Let's generate an example LLM:

In [3]:
example_model = create_example_llm()

We'll then read in an evaluation set:

In [4]:
data_folder_path = '\\'.join(os.getcwd().split('\\')[:-1]) +'/data/'
file_name = 'Evaluation Dataset - LLM.csv'

file_path = data_folder_path + file_name
eval_set = pd.read_csv(file_path)

eval_set = eval_set.rename(columns={'question': 'inputs', 'target': 'targets'})

display(eval_set)

Unnamed: 0,inputs,context,targets
0,How much money does client 1 have in shares?,Client 1 has 20 shares. 70% of their shares ar...,"Client 1 has £14,000 worth of NVDA shares (70%..."
1,How much money does client 2 have in shares?,Client 2 has 10 shares. 30% of their shares ar...,"Client 2 has £3,000 worth of NVDA shares (30% ..."
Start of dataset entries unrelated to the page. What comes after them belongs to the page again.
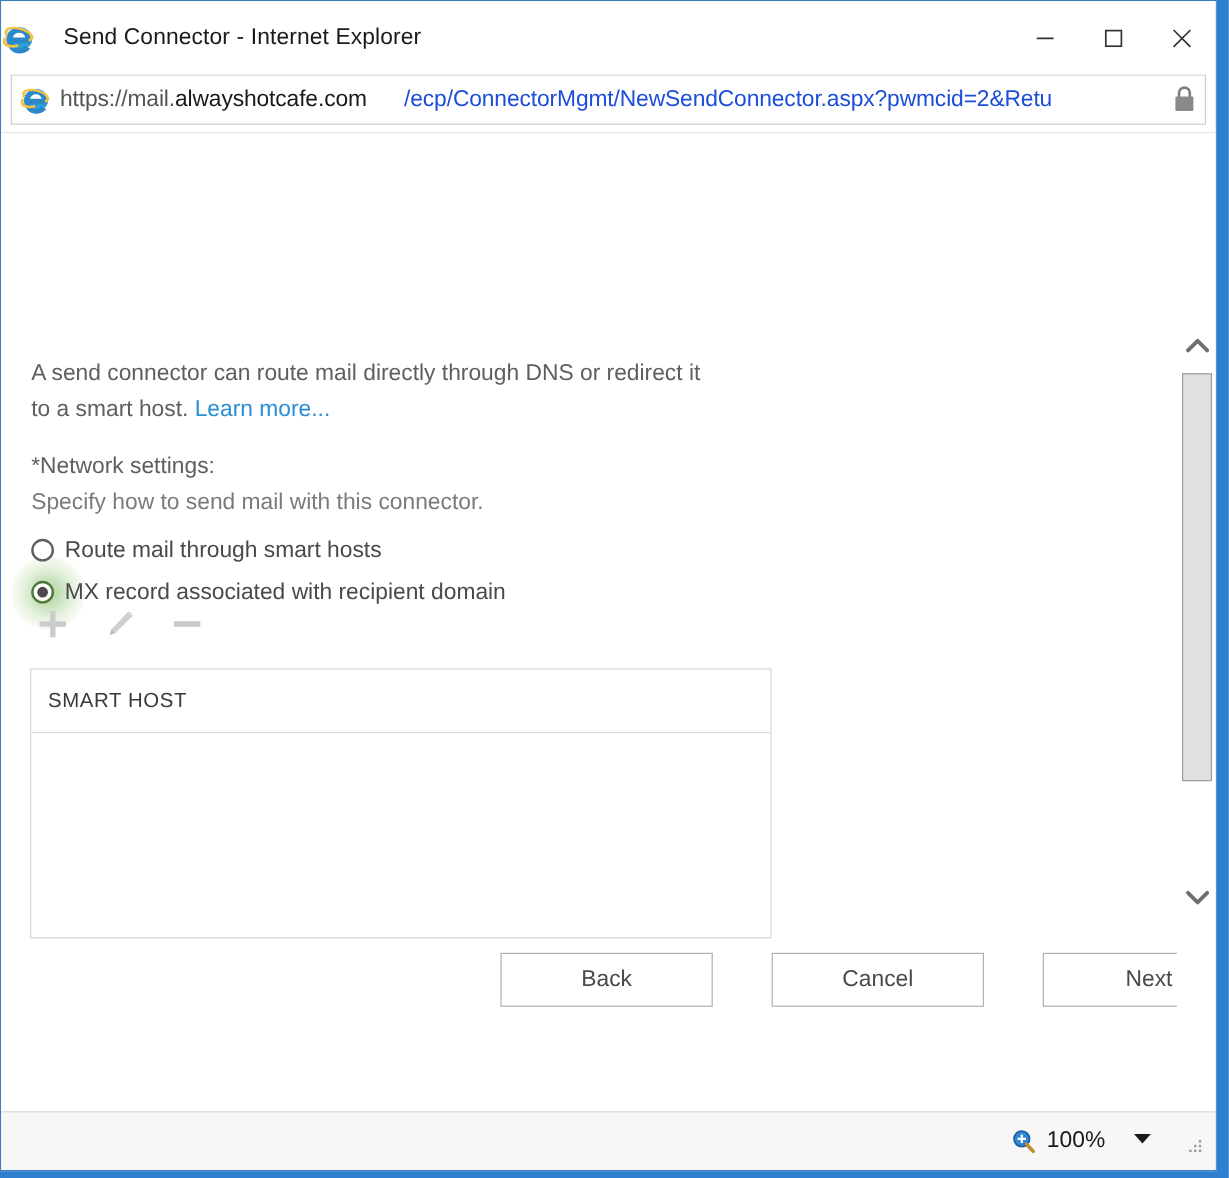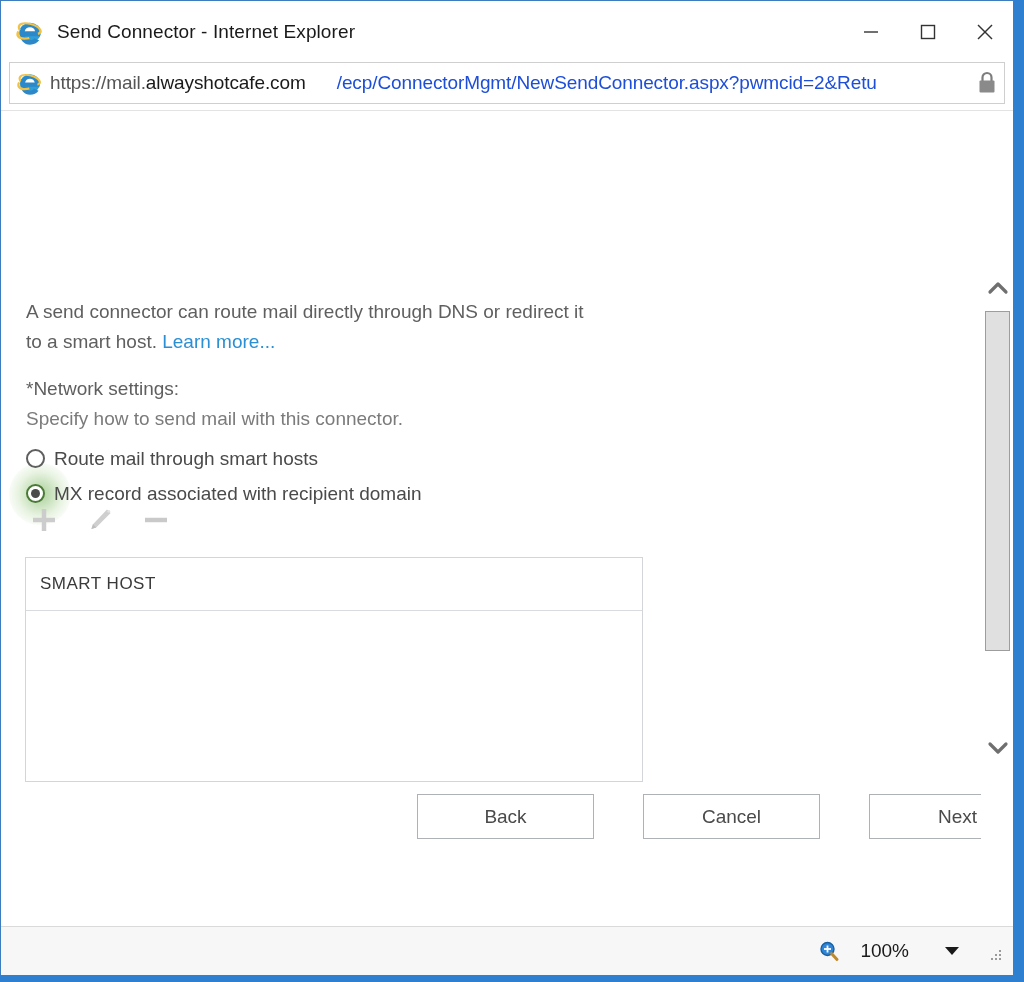--- a/index.html
+++ b/index.html
@@ -41,22 +41,21 @@
     height: 61px;
     min-height: 61px;
     background: #ffffff;
     display: flex;
     align-items: center;
     position: relative;
   }
   .title-left {
     display: flex;
     align-items: center;
-    padding-left: 14px;
-    gap: 12px;
+    gap: 22px;
   }
   .ie-logo {
     width: 30px;
     height: 30px;
     position: relative;
     flex: 0 0 auto;
   }
   .ie-logo svg { display: block; }
   .window-title {
     font-size: 19px;
@@ -357,22 +356,21 @@
     border-top: 1px solid #dadada;
     display: flex;
     align-items: center;
     justify-content: flex-end;
     padding-right: 8px;
     box-sizing: border-box;
     position: relative;
   }
   .zoom-widget {
     display: flex;
-    align-items: center;
-    gap: 20px;
+    gap: 8px;
     padding-right: 10px;
   }
   .zoom-icon { width: 22px; height: 22px; }
   .zoom-level {
     font-size: 19px;
     color: #1a1a1a;
   }
   .zoom-caret {
     width: 18px;
     height: 18px;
Let's demonstrate that the model works:

In [5]:
question = eval_set['inputs'][0]
context = eval_set['context'][0]

print(f"Question: {question}")
print('')
print('Answer: ' + example_model.invoke({'inputs': question, 'context': context}))

Question: How much money does client 1 have in shares?

Answer: Client 1 has £14,000 worth of NVDA shares (70% of 20 shares x £1000 per share) and £5,700 worth of AAPL shares (30% of 20 shares x £190 per share). Therefore, in total, Client 1 has £19,700 in shares.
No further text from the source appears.